→ What the exercise asks
From the first line to the last, transcribe the data exactly and skip the pictures.

(Data for analysis begins)

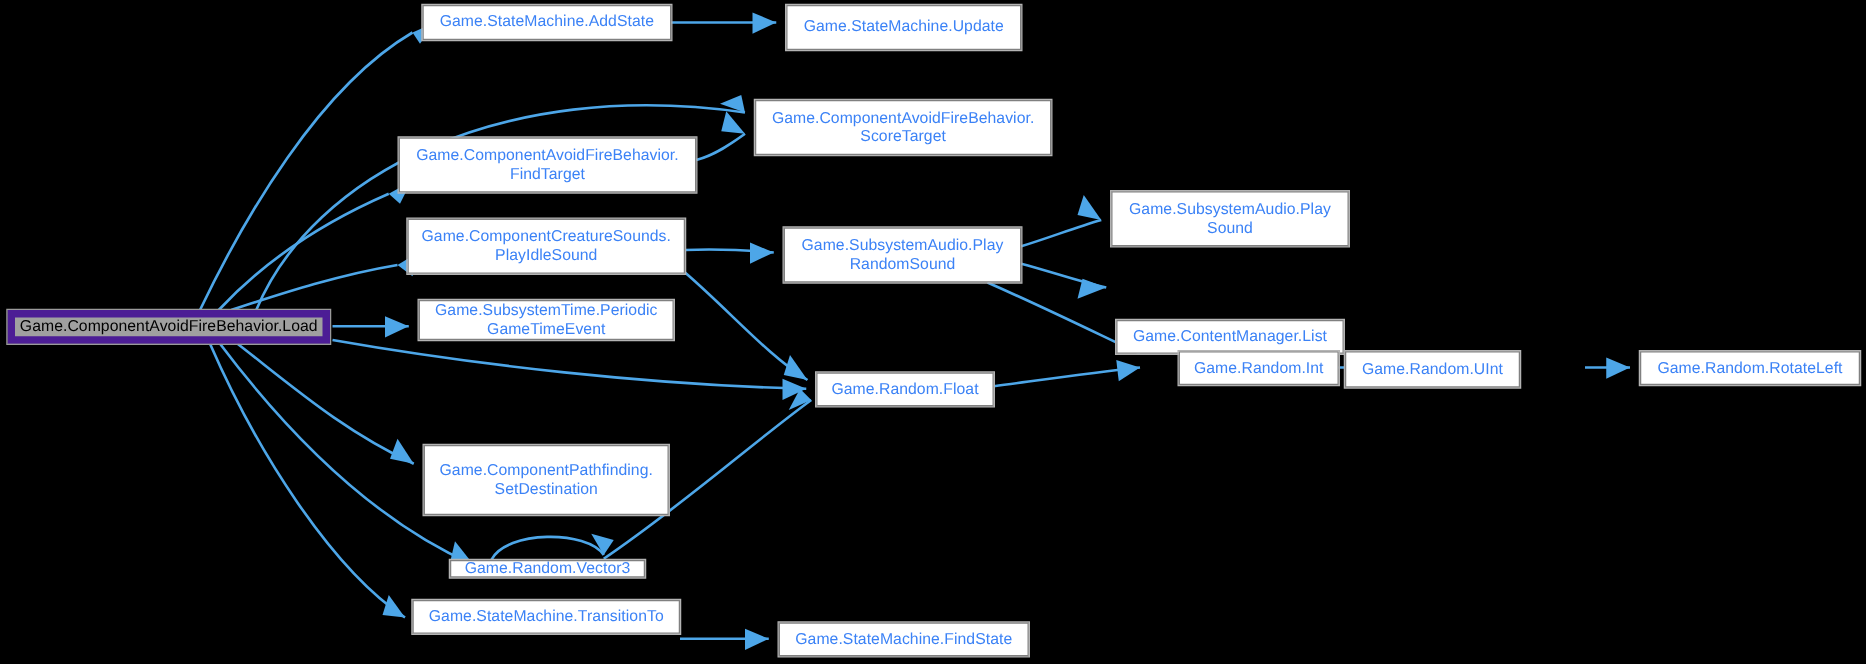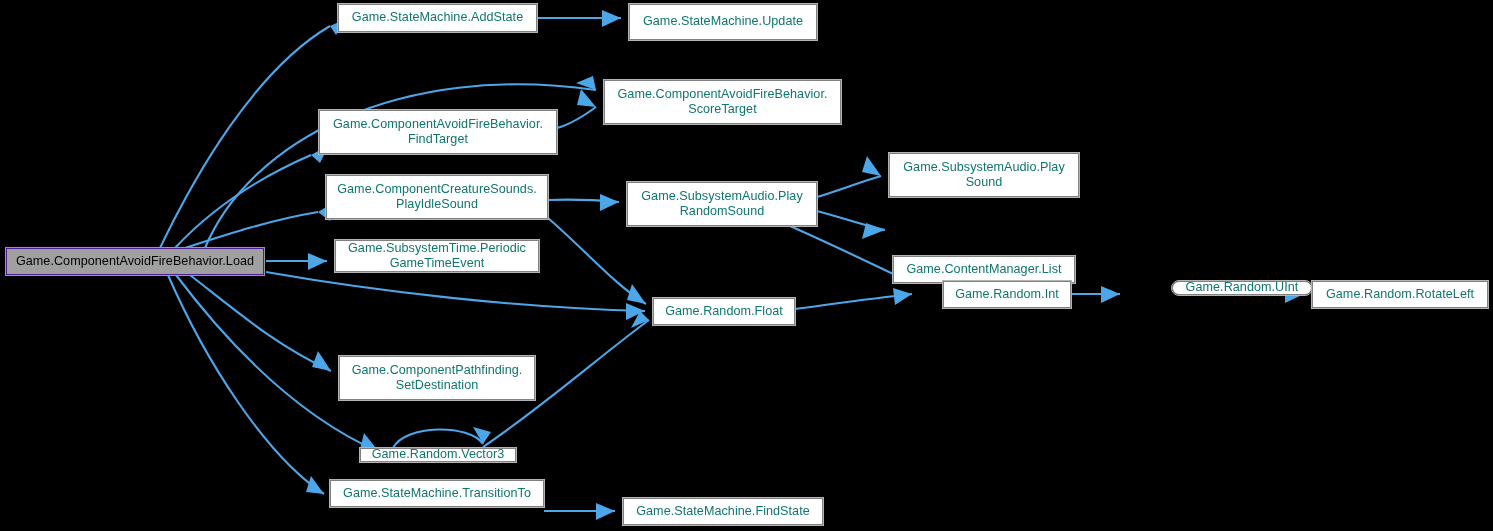--- a/index.html
+++ b/index.html
@@ -34,30 +34,30 @@
   .node-box {
     position: absolute;
     box-sizing: border-box;
     background: #ffffff;
     border: 1px solid #808080;
     outline: 1px solid #b4b4b4;
     display: flex;
     align-items: center;
     justify-content: center;
     text-align: center;
-    color: #0f766e;
+    color: #3b82f6;
     font-size: 12.6px;
     line-height: 15.5px;
     letter-spacing: 0.05px;
     white-space: pre-line;
     padding: 0 3px;
   }
   .node-box.root {
     background: #a0a0a0;
-    border: 1px solid #4c1d95;
+    border: 6px solid #4c1d95;
     outline: 1px solid #9a9a9a;
     color: #000000;
   }
 </style>
 </head>
 <body>
 
 <div id="canvas-wrap">
   <svg class="graph" viewBox="0 0 1493 531" id="edges-svg">
       <path class="edge-path" d="M 160 248 C 195 175 255 70 330 26"></path>
@@ -117,21 +117,21 @@
 PlayIdleSound</div>
       <div class="node-box" style="left: 627px; top: 182px; width: 190px; height: 44px;">Game.SubsystemAudio.Play
 RandomSound</div>
       <div class="node-box" style="left: 889px; top: 153px; width: 190px; height: 44px;">Game.SubsystemAudio.Play
 Sound</div>
       <div class="node-box" style="left: 893px; top: 220px; width: 182px; height: 27px; margin-top: 36px;">Game.ContentManager.List</div>
       <div class="node-box" style="left: 335px; top: 240px; width: 204px; height: 32px;">Game.SubsystemTime.Periodic
 GameTimeEvent</div>
       <div class="node-box" style="left: 653px; top: 298px; width: 142px; height: 27px; text-align: right;">Game.Random.Float</div>
       <div class="node-box" style="left: 920px; top: 281px; width: 128px; height: 27px; margin-left: 23px;">Game.Random.Int</div>
-      <div class="node-box" style="left: 1172px; top: 281px; width: 140px; height: 14px; border-radius: 11px;">Game.Random.UInt</div>
+      <div class="node-box" style="left: 1076px; top: 281px; width: 140px; height: 29px;">Game.Random.UInt</div>
       <div class="node-box" style="left: 1312px; top: 281px; width: 176px; height: 27px;">Game.Random.RotateLeft</div>
-      <div class="node-box" style="left: 339px; top: 356px; width: 196px; height: 44px;">Game.ComponentPathfinding.
+      <div class="node-box" style="left: 339px; top: 356px; width: 196px; height: 56px;">Game.ComponentPathfinding.
 SetDestination</div>
       <div class="node-box" style="left: 360px; top: 448px; width: 156px; height: 14px;">Game.Random.Vector3</div>
       <div class="node-box" style="left: 330px; top: 480px; width: 214px; height: 27px;">Game.StateMachine.TransitionTo</div>
       <div class="node-box" style="left: 623px; top: 498px; width: 200px; height: 27px;">Game.StateMachine.FindState</div>
     </div>
 </div>
 
 </body></html>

(Data for analysis ends)

→ Task answer
--- a/index.html
+++ b/index.html
@@ -34,30 +34,30 @@
   .node-box {
     position: absolute;
     box-sizing: border-box;
     background: #ffffff;
     border: 1px solid #808080;
     outline: 1px solid #b4b4b4;
     display: flex;
     align-items: center;
     justify-content: center;
     text-align: center;
-    color: #0f766e;
+    color: #3b82f6;
     font-size: 12.6px;
     line-height: 15.5px;
     letter-spacing: 0.05px;
     white-space: pre-line;
     padding: 0 3px;
   }
   .node-box.root {
     background: #a0a0a0;
-    border: 1px solid #4c1d95;
+    border: 6px solid #4c1d95;
     outline: 1px solid #9a9a9a;
     color: #000000;
   }
 </style>
 </head>
 <body>
 
 <div id="canvas-wrap">
   <svg class="graph" viewBox="0 0 1493 531" id="edges-svg">
       <path class="edge-path" d="M 160 248 C 195 175 255 70 330 26"></path>
@@ -117,21 +117,21 @@
 PlayIdleSound</div>
       <div class="node-box" style="left: 627px; top: 182px; width: 190px; height: 44px;">Game.SubsystemAudio.Play
 RandomSound</div>
       <div class="node-box" style="left: 889px; top: 153px; width: 190px; height: 44px;">Game.SubsystemAudio.Play
 Sound</div>
       <div class="node-box" style="left: 893px; top: 220px; width: 182px; height: 27px; margin-top: 36px;">Game.ContentManager.List</div>
       <div class="node-box" style="left: 335px; top: 240px; width: 204px; height: 32px;">Game.SubsystemTime.Periodic
 GameTimeEvent</div>
       <div class="node-box" style="left: 653px; top: 298px; width: 142px; height: 27px; text-align: right;">Game.Random.Float</div>
       <div class="node-box" style="left: 920px; top: 281px; width: 128px; height: 27px; margin-left: 23px;">Game.Random.Int</div>
-      <div class="node-box" style="left: 1172px; top: 281px; width: 140px; height: 14px; border-radius: 11px;">Game.Random.UInt</div>
+      <div class="node-box" style="left: 1076px; top: 281px; width: 140px; height: 29px;">Game.Random.UInt</div>
       <div class="node-box" style="left: 1312px; top: 281px; width: 176px; height: 27px;">Game.Random.RotateLeft</div>
-      <div class="node-box" style="left: 339px; top: 356px; width: 196px; height: 44px;">Game.ComponentPathfinding.
+      <div class="node-box" style="left: 339px; top: 356px; width: 196px; height: 56px;">Game.ComponentPathfinding.
 SetDestination</div>
       <div class="node-box" style="left: 360px; top: 448px; width: 156px; height: 14px;">Game.Random.Vector3</div>
       <div class="node-box" style="left: 330px; top: 480px; width: 214px; height: 27px;">Game.StateMachine.TransitionTo</div>
       <div class="node-box" style="left: 623px; top: 498px; width: 200px; height: 27px;">Game.StateMachine.FindState</div>
     </div>
 </div>
 
 </body></html>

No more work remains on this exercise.